On the face your example seems exaggerated or skewed and the net per person is clearly an absurd metric because that’s not actually how life works. For instance single dude has a car and insurance does the family of 4 need to budget 4x the single guy? What about rent? 4x that too? Is there no cost efficiencies with more than one person living together? The obvious answer is yes, plus the 2 kids are a choice. All that aside let’s look at numbers

Single earner outline
50k gross
4315 fed tax
3825 fica
41,500 net or 16.28% effective

Mfj (ignoring any tax benefits for children)
200k gross
30207 fed
11437-15300 in fica(depends on the earnings breakdown)
154-158k net or worst case 22.5% effective
38.5k per person

So mathematically which scenario is better or has more opportunity? The hhld with 41.5 net with a 16% effective rate or the one with 154k and 22.5% effective rate?
If you compare apples to apples, the first 50k is favorably taxed for the married couple because they get taxed at 10% for 20k of it. They also get 2 standards, so even less of the first 50k they earn hits 12%.

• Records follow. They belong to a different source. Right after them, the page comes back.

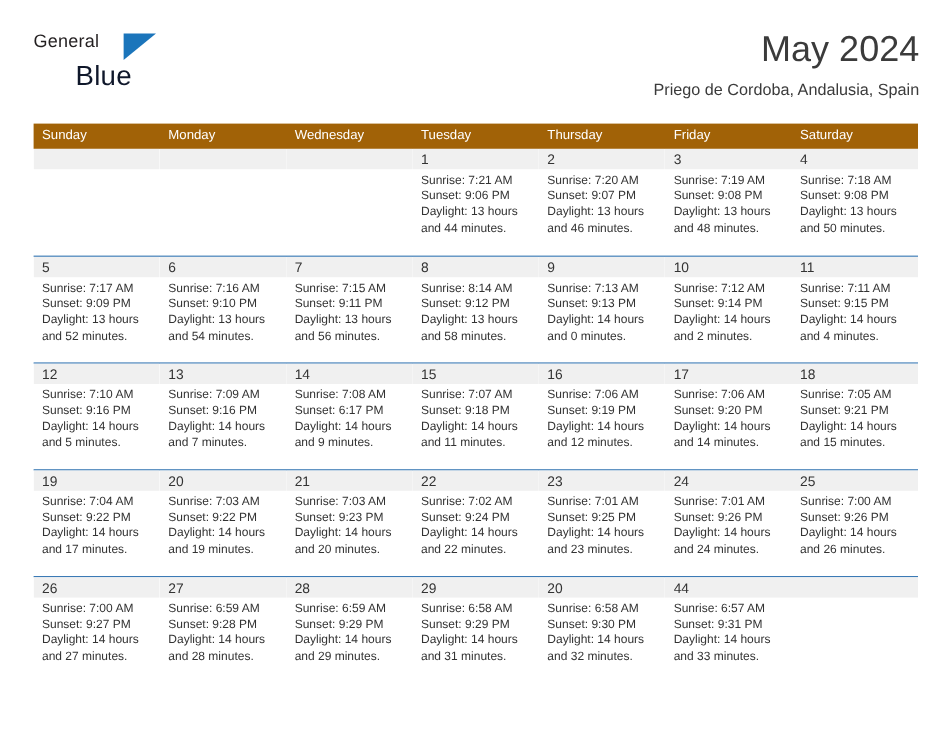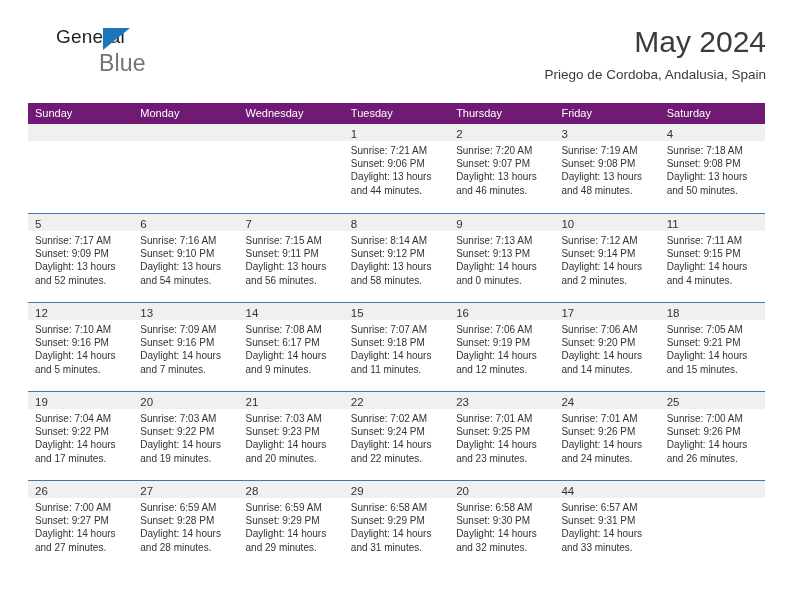--- a/index.html
+++ b/index.html
@@ -40,11 +40,10 @@
     position: absolute;
     left: 0;
     top: 0;
-    font-size: 19px;
+    font-size: 15px;
     letter-spacing: .2px;
     color: #231f20;
     font-family: "Liberation Sans", sans-serif;
-    margin-left: 28px;
   }
   .logo-tri {
     position: absolute;

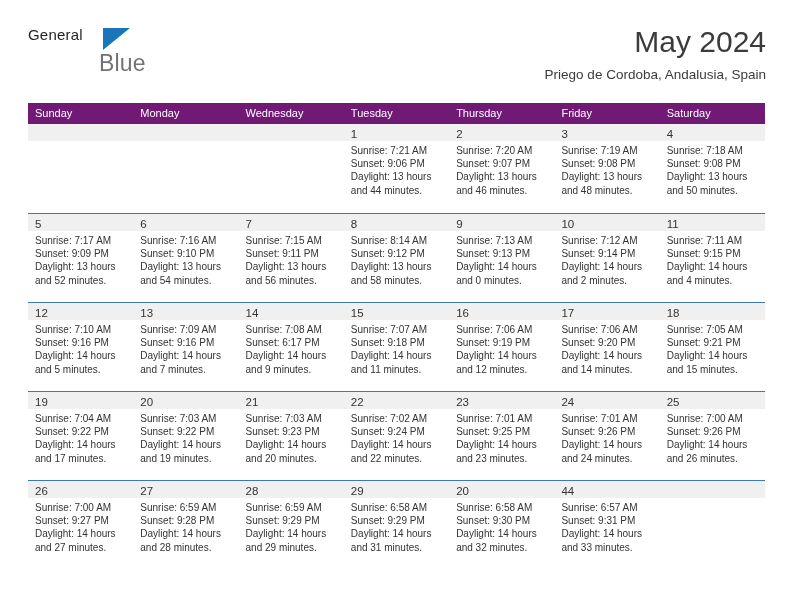--- a/index.html
+++ b/index.html
@@ -59,9 +59,8 @@
     left: 35px;
     top: 24px;
     font-size: 23px;
-    color: #737373;
+    color: #0f172a;
     letter-spacing: .2px;
-    margin-left: 36px;
   }
 
   .title-wrap {

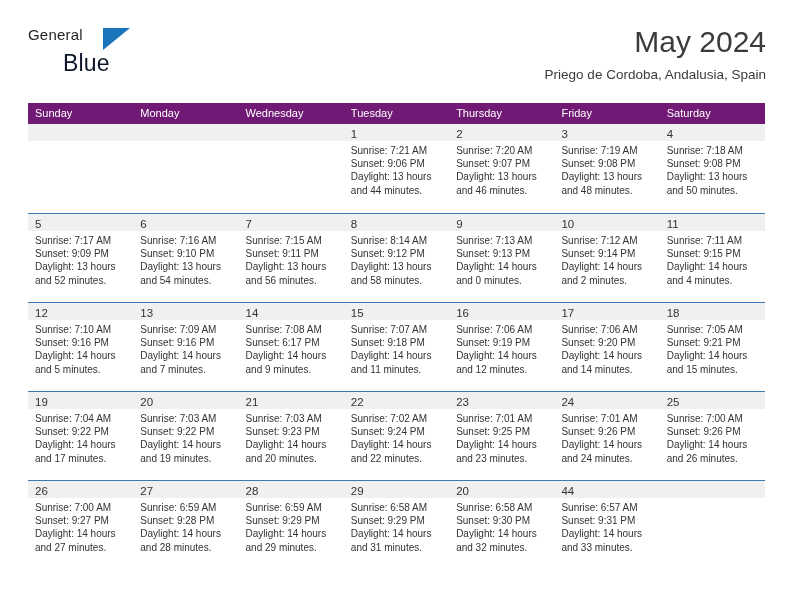--- a/index.html
+++ b/index.html
@@ -93,7 +93,7 @@
   }
   .weekday-row {
     display: flex;
-    background: #701a75;
+    background: #a16207;
     height: 21px;
   }
   .weekday {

I’m not even sure why you have the question of who has more opportunity. It’s almost always easier to be better off the more you make. A couple hitting the 39% marginal rate and pushing their ETR beyond 23% is even better off still.

Paying more tax isn’t a sign of declining living standard, it’s literally designed to be progressive so of course you’re better off as your ETR goes up. The scenario you gave starts off better on the same income footing and gets better off the more they make.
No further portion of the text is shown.